[EXERCISE REQUIREMENTS]:
The result should be every line in the data below that carries the string "number".

[SOURCE MATERIAL]:
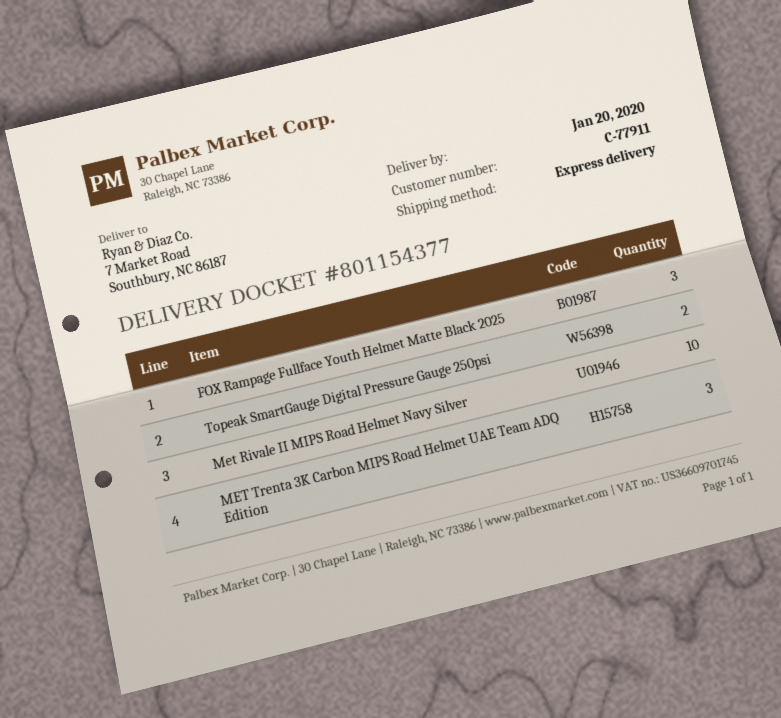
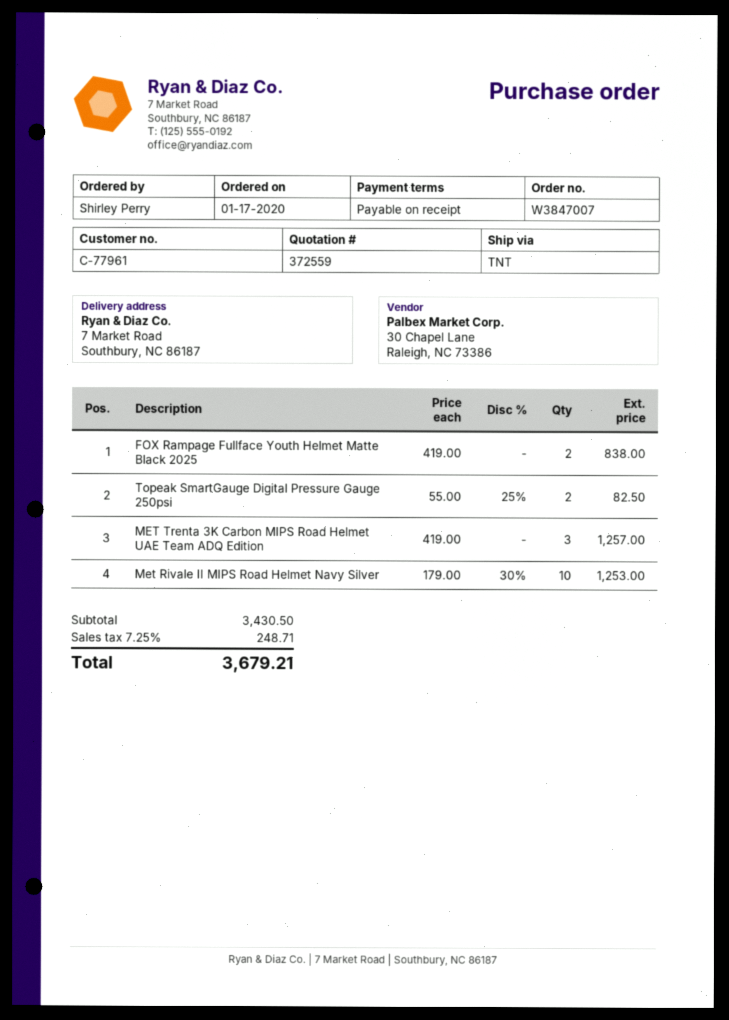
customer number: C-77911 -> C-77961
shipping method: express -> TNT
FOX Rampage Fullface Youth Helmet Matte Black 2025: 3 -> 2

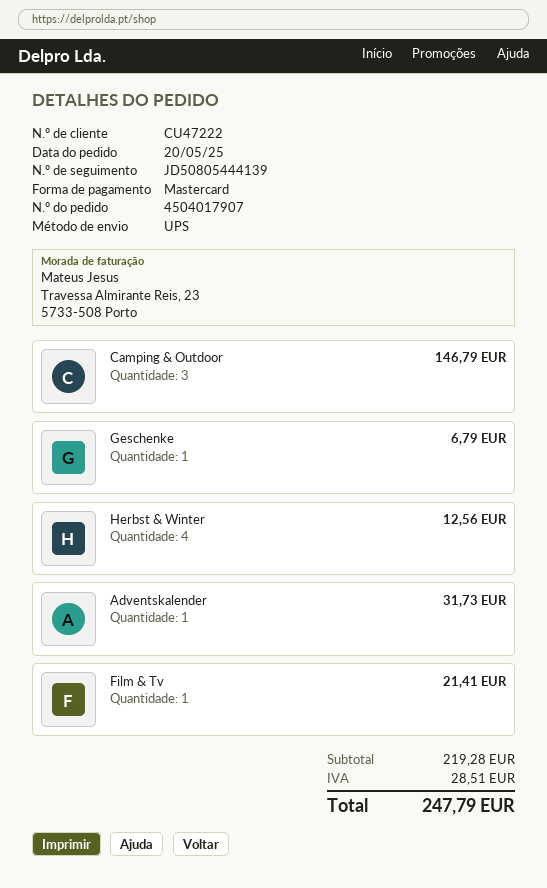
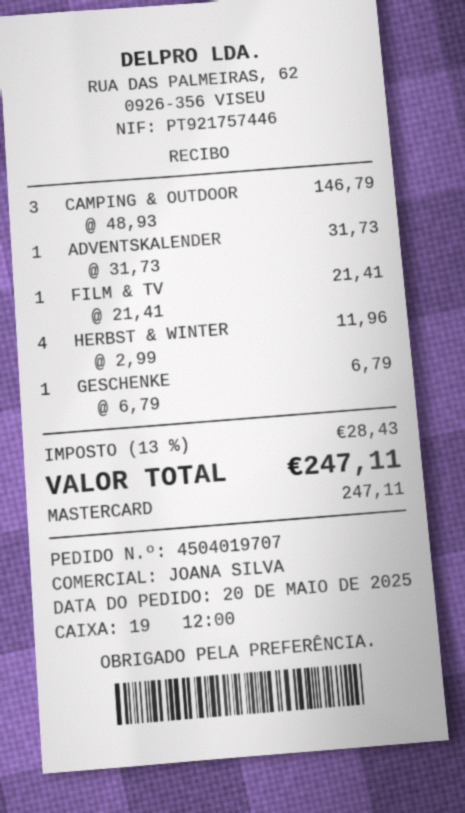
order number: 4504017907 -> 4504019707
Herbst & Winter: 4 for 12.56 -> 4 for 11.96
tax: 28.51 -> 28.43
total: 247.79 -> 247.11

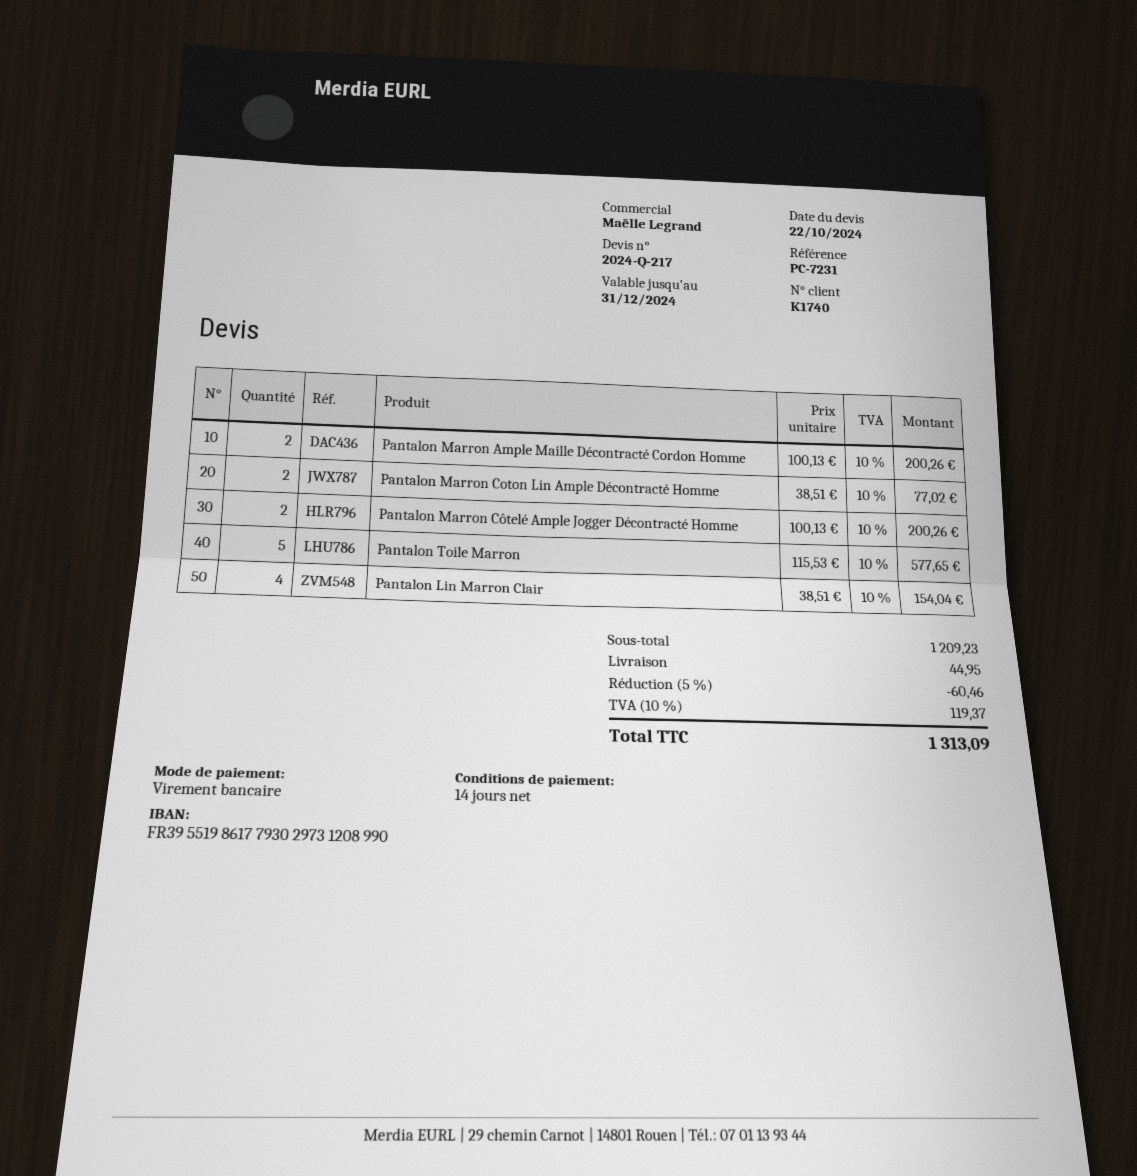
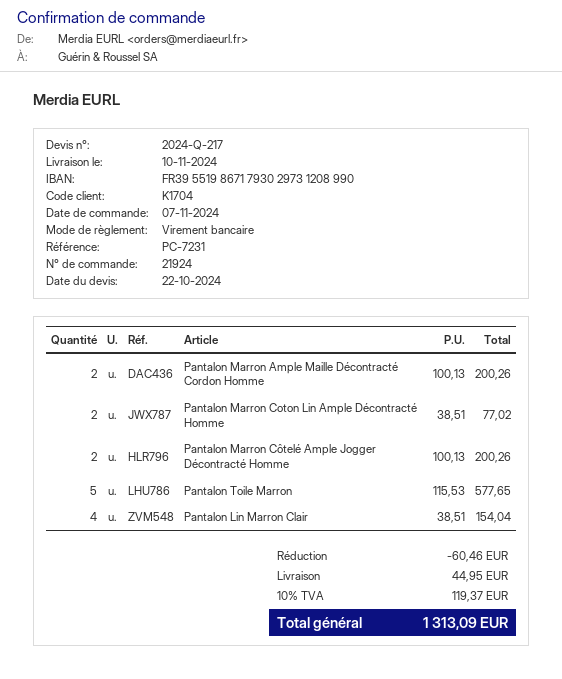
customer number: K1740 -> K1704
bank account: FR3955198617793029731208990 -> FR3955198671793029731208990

[TASK OUTPUT]:
customer number: C-77911 -> C-77961
order number: 4504017907 -> 4504019707
customer number: K1740 -> K1704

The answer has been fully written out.